Protección contra software malicioso y ataque externo
Continúan surgiendo nuevas amenazas y cada organización debe asegurarse de estar equipada para hacer frente a un panorama dinámico de amenazas. Las siguientes son algunas de las utilidades y soluciones más críticas del sistema utilizadas para ayudar a mitigar estos ataques maliciosos:
  • .- Los cortafuegos son software (y también hardware) diseñado para proteger el sistema de ataques de personas que acceden a los sistemas de la organización a través de enlaces de comunicación internos y externos.

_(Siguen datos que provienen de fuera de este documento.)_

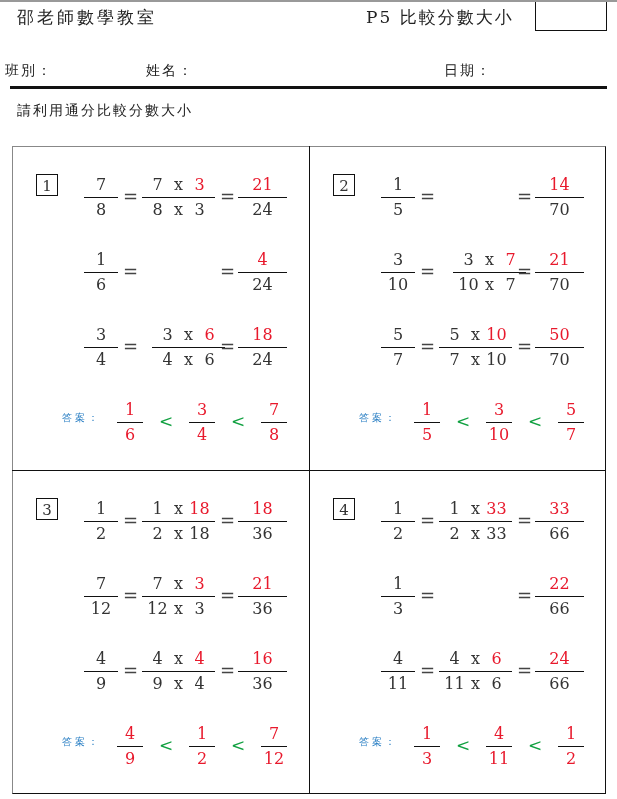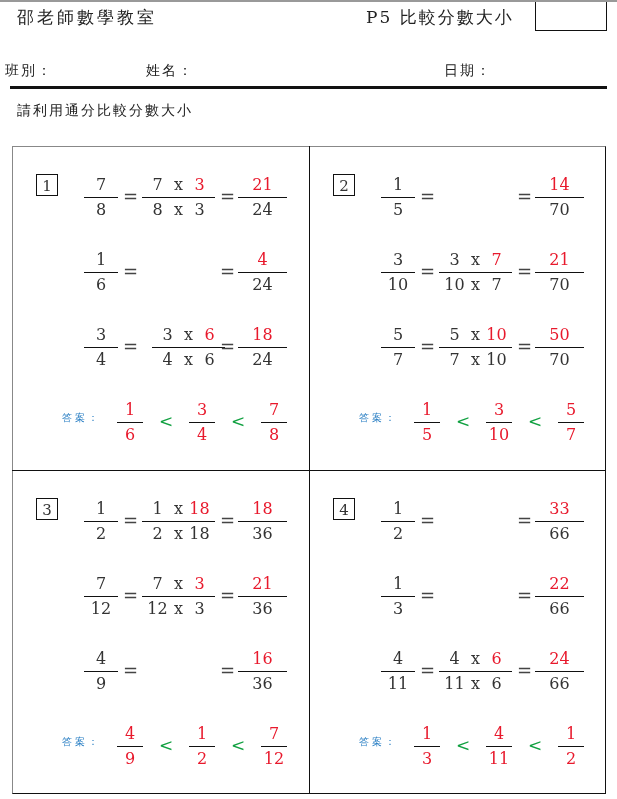--- a/index.html
+++ b/index.html
@@ -153,7 +153,7 @@
         <span class="d">10</span>
       </div>
       <div class="eq" style="left:111px">=</div>
-      <div class="frac" style="left:130px;width:73px">
+      <div class="frac" style="left:144px;width:73px">
         <span class="n"><span class="num">3</span><span class="mul">x</span><span class="num red">7</span></span>
         <span class="bar"></span>
         <span class="d"><span class="num">10</span><span class="mul">x</span><span class="num">7</span></span>

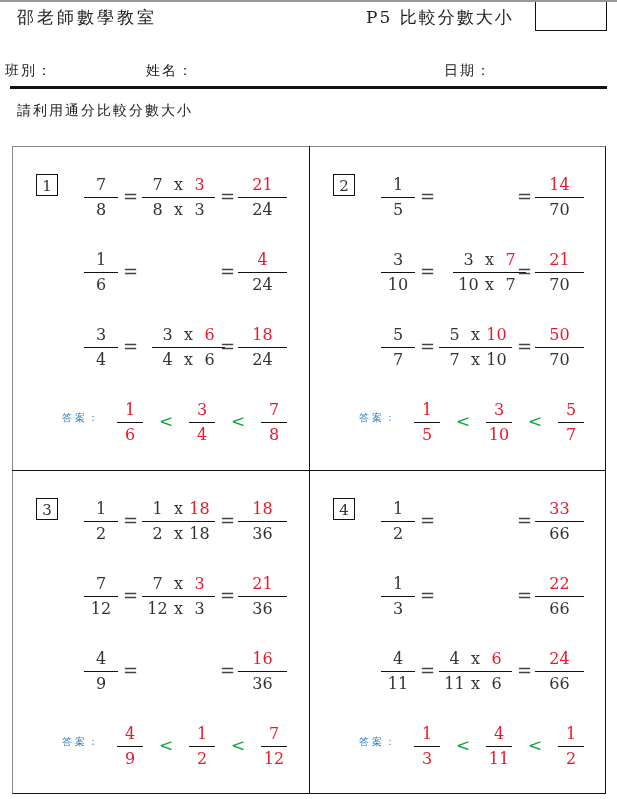--- a/index.html
+++ b/index.html
@@ -289,6 +289,11 @@
         <span class="d">2</span>
       </div>
       <div class="eq" style="left:111px">=</div>
+      <div class="frac" style="left:130px;width:73px">
+        <span class="n"><span class="num">1</span><span class="mul">x</span><span class="num red">33</span></span>
+        <span class="bar"></span>
+        <span class="d"><span class="num">2</span><span class="mul">x</span><span class="num">33</span></span>
+      </div>
       <div class="eq" style="left:208px">=</div>
       <div class="frac" style="left:226px;width:49px">
         <span class="n red">33</span>

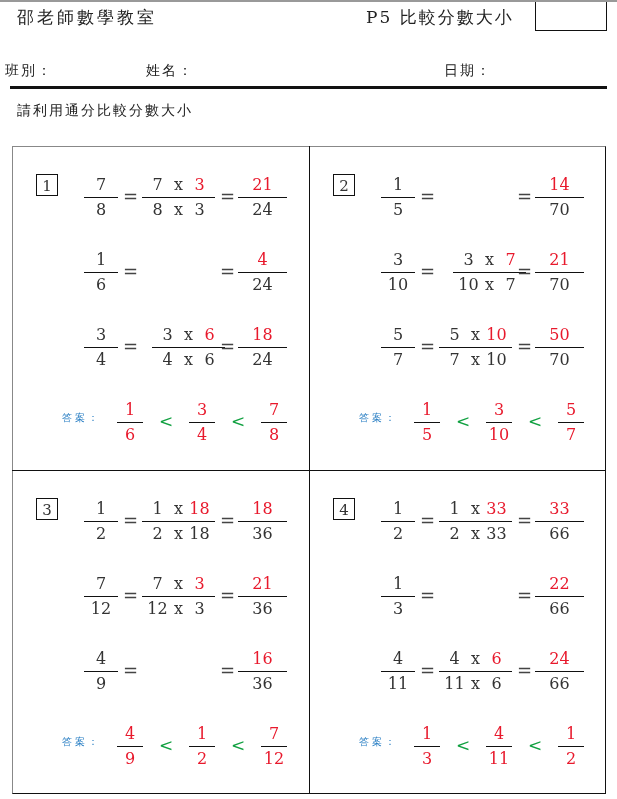--- a/index.html
+++ b/index.html
@@ -252,6 +252,11 @@
         <span class="d">9</span>
       </div>
       <div class="eq" style="left:111px">=</div>
+      <div class="frac" style="left:130px;width:73px">
+        <span class="n"><span class="num">4</span><span class="mul">x</span><span class="num red">4</span></span>
+        <span class="bar"></span>
+        <span class="d"><span class="num">9</span><span class="mul">x</span><span class="num">4</span></span>
+      </div>
       <div class="eq" style="left:208px">=</div>
       <div class="frac" style="left:226px;width:49px">
         <span class="n red">16</span>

  • .- Las soluciones de protección de malware / spyware y proxy web protegen el sistema del código de software que puede ser de ventanas emergentes o que tienen una intención más insidiosa, como registrar nombres de usuario y contraseñas con fines fraudulentos.
  • .- El software antispam protege las bandejas de entrada de correo electrónico de la obstrucción de correos electrónicos no deseados.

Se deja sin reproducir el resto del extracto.